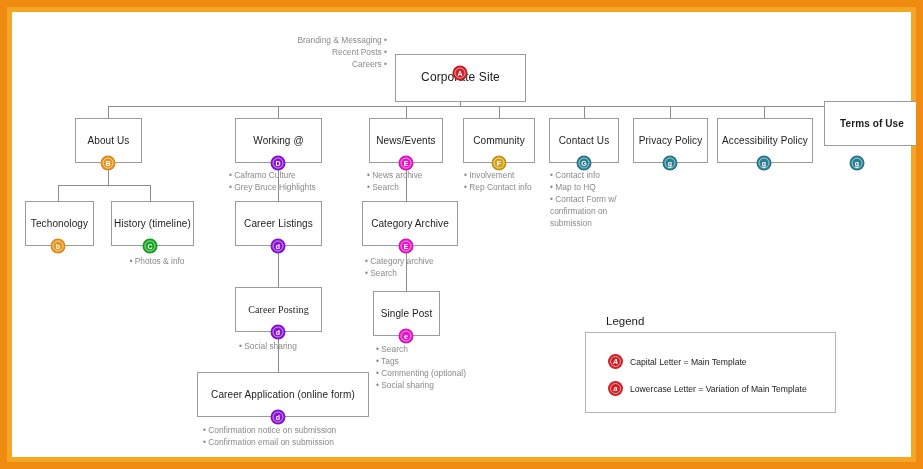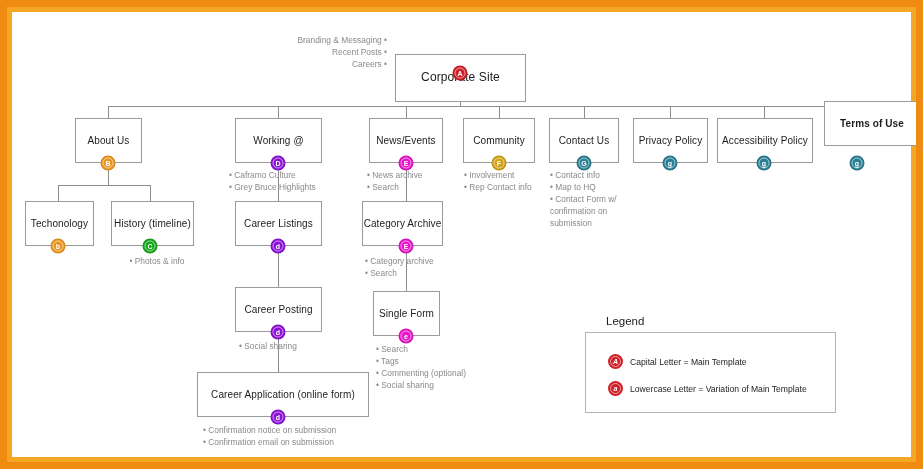--- a/index.html
+++ b/index.html
@@ -244,7 +244,7 @@
     <div class="notes" style="left: 196px; top: 417px; width: 200px; color: rgb(138, 138, 138);">• Confirmation notice on submission
 • Confirmation email on submission</div>
 
-    <div class="node" style="left: 355px; top: 194px; width: 81px; height: 45px; border-color: rgb(155, 155, 155);">
+    <div class="node" style="left: 355px; top: 194px; width: 96px; height: 45px; border-color: rgb(155, 155, 155);">
       <span>Category Archive</span>
     </div>
     <div class="badge" style="left: 399px; top: 239px; background: rgb(229, 22, 200);">

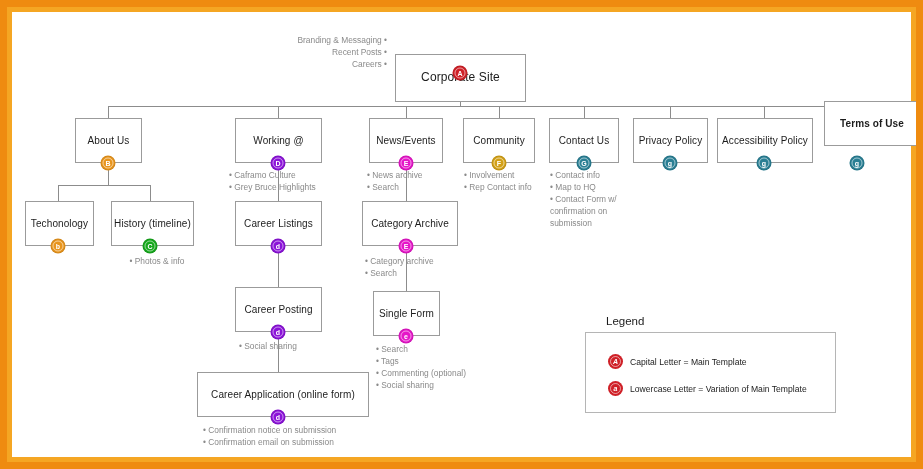--- a/index.html
+++ b/index.html
@@ -225,7 +225,7 @@
         <span>d</span>
     </div>
 
-    <div class="node" style="left: 228px; top: 280px; width: 87px; height: 45px; border-color: rgb(155, 155, 155);">
+    <div class="node" style="left: 228px; top: 280px; width: 87px; height: 45px; border-color: rgb(155, 155, 155); font-family: Liberation Serif, serif;">
       <span>Career Posting</span>
     </div>
     <div class="badge" style="left: 271px; top: 325px; background: rgb(139, 19, 216);">

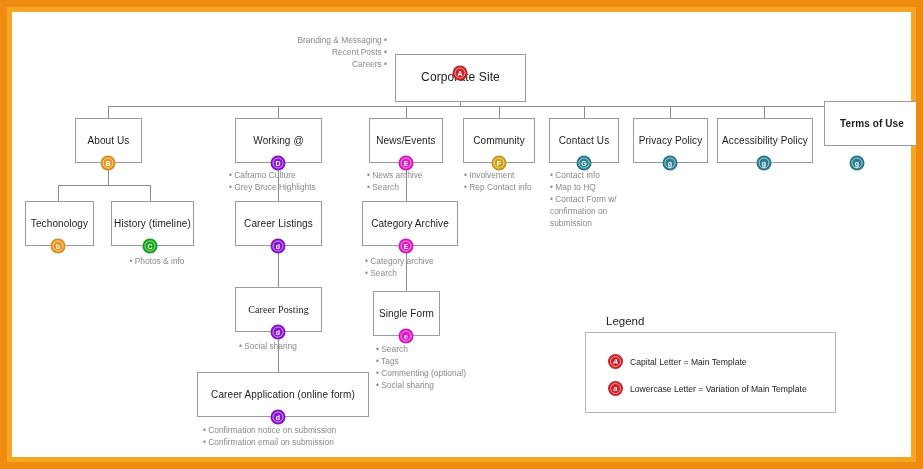--- a/index.html
+++ b/index.html
@@ -255,7 +255,7 @@
 • Search</div>
 
     <div class="node" style="left: 366px; top: 284px; width: 67px; height: 45px; border-color: rgb(155, 155, 155);">
-      <span>Single Form</span>
+      <span>Single Post</span>
     </div>
     <div class="badge" style="left: 399px; top: 329px; background: rgb(229, 22, 200);">
       <i class="ring"></i>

+++++

:: WORK TO COMPLETE ::
Copy whichever lines in the listing above hold "span".

:: SOLVED PROBLEM ::
       <span>Category Archive</span>
         <span>d</span>
       <span>Career Posting</span>
-      <span>Single Form</span>
+      <span>Single Post</span>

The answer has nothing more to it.